→ Problem statement:
Output exactly the lines that run from the start of the records to the line with "(167, 568) none", counting both ends, and skip the pictures.

→ Input records:
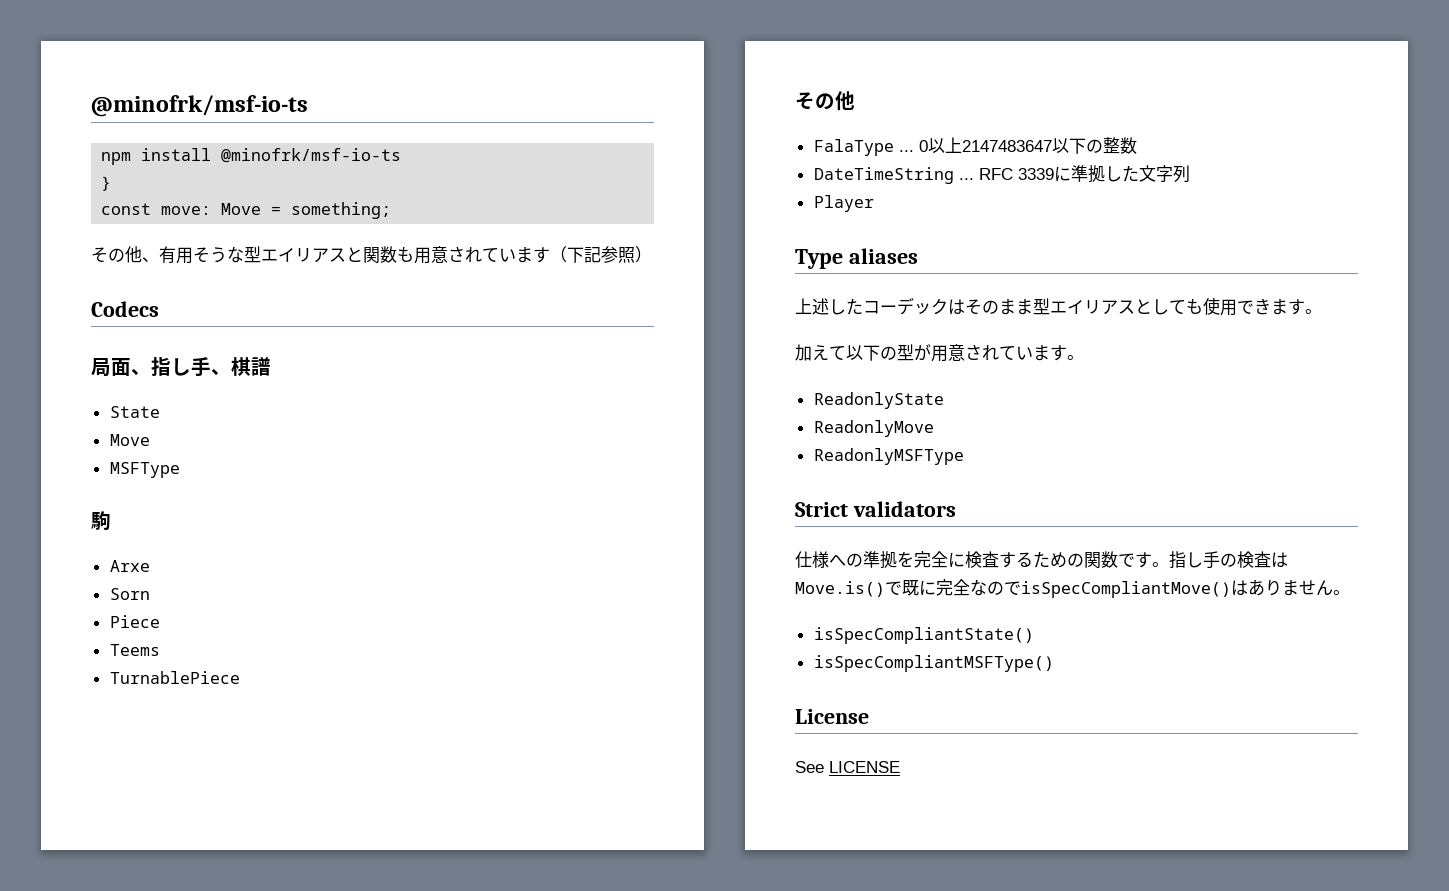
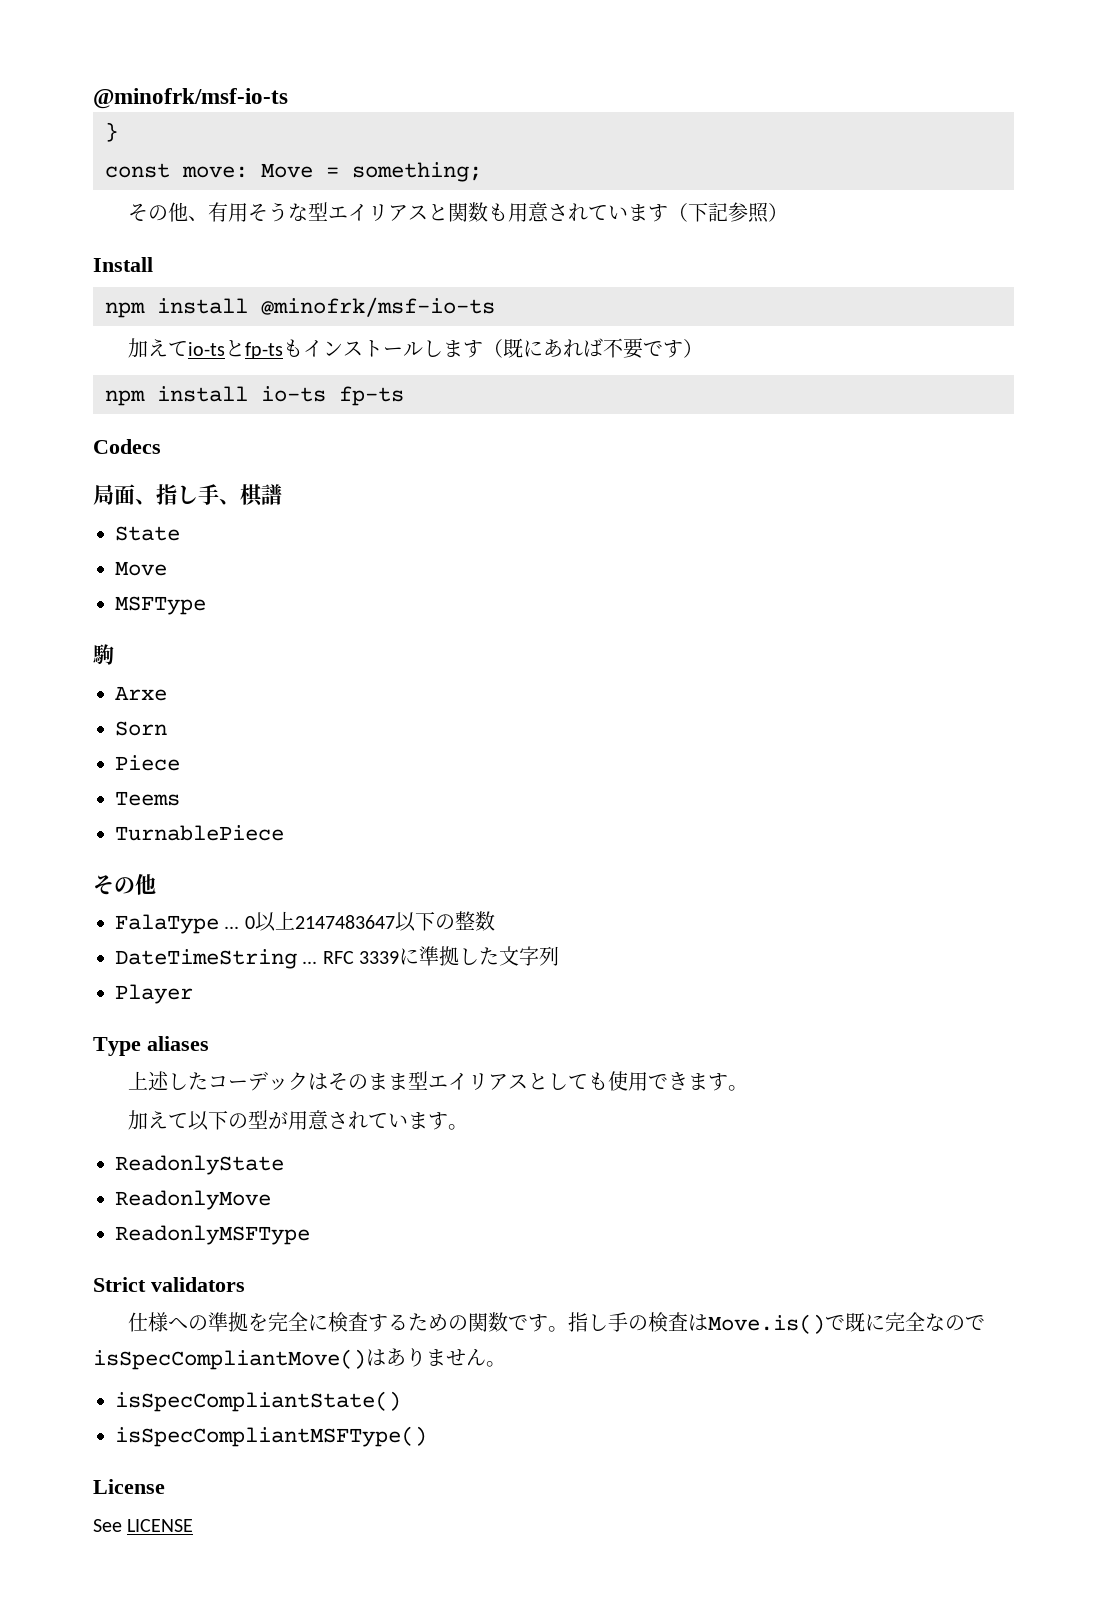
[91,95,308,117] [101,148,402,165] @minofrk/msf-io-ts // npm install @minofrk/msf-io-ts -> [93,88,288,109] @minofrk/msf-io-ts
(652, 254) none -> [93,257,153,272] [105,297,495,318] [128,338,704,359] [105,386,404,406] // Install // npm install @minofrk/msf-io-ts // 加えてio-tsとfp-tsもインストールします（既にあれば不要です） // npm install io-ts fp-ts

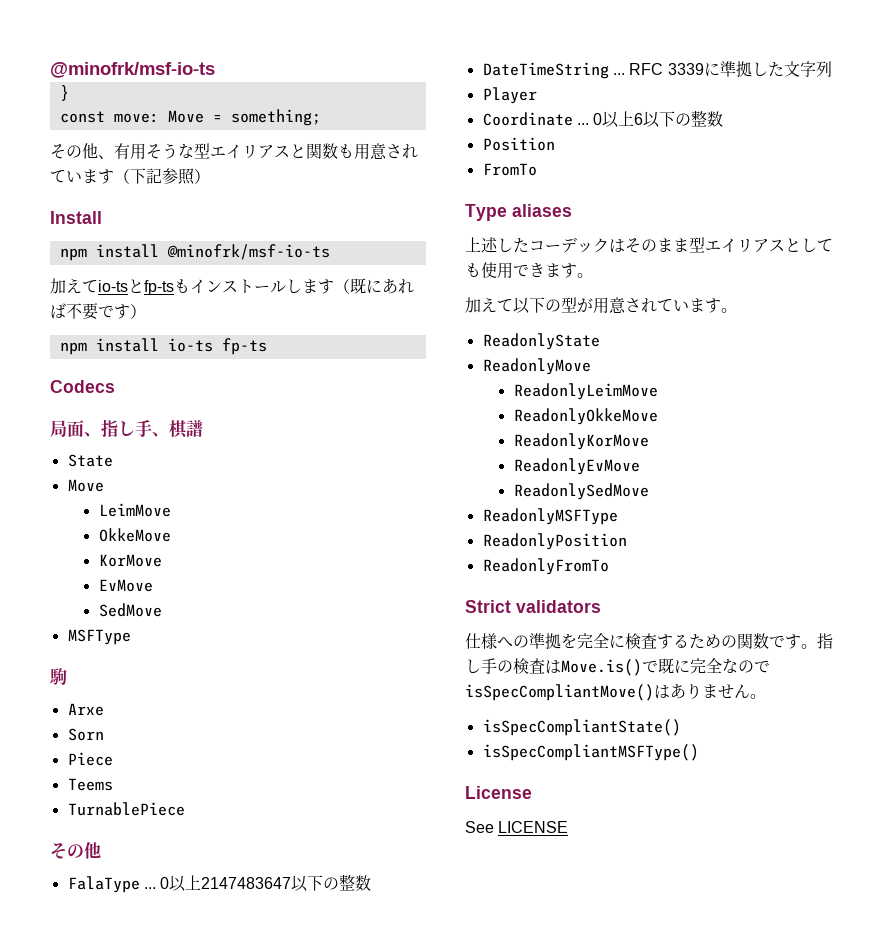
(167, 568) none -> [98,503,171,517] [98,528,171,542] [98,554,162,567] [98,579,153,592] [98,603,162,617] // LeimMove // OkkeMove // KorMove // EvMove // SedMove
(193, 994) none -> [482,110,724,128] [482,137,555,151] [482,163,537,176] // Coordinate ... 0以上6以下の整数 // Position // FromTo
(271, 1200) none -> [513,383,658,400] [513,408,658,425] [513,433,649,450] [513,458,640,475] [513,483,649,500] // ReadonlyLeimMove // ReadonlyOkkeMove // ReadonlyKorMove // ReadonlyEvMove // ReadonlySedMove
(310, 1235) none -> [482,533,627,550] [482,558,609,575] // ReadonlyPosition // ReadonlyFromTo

→ Response to the exercise:
[91,95,308,117] [101,148,402,165] @minofrk/msf-io-ts // npm install @minofrk/msf-io-ts -> [93,88,288,109] @minofrk/msf-io-ts
(652, 254) none -> [93,257,153,272] [105,297,495,318] [128,338,704,359] [105,386,404,406] // Install // npm install @minofrk/msf-io-ts // 加えてio-tsとfp-tsもインストールします（既にあれば不要です） // npm install io-ts fp-ts

(167, 568) none -> [98,503,171,517] [98,528,171,542] [98,554,162,567] [98,579,153,592] [98,603,162,617] // LeimMove // OkkeMove // KorMove // EvMove // SedMove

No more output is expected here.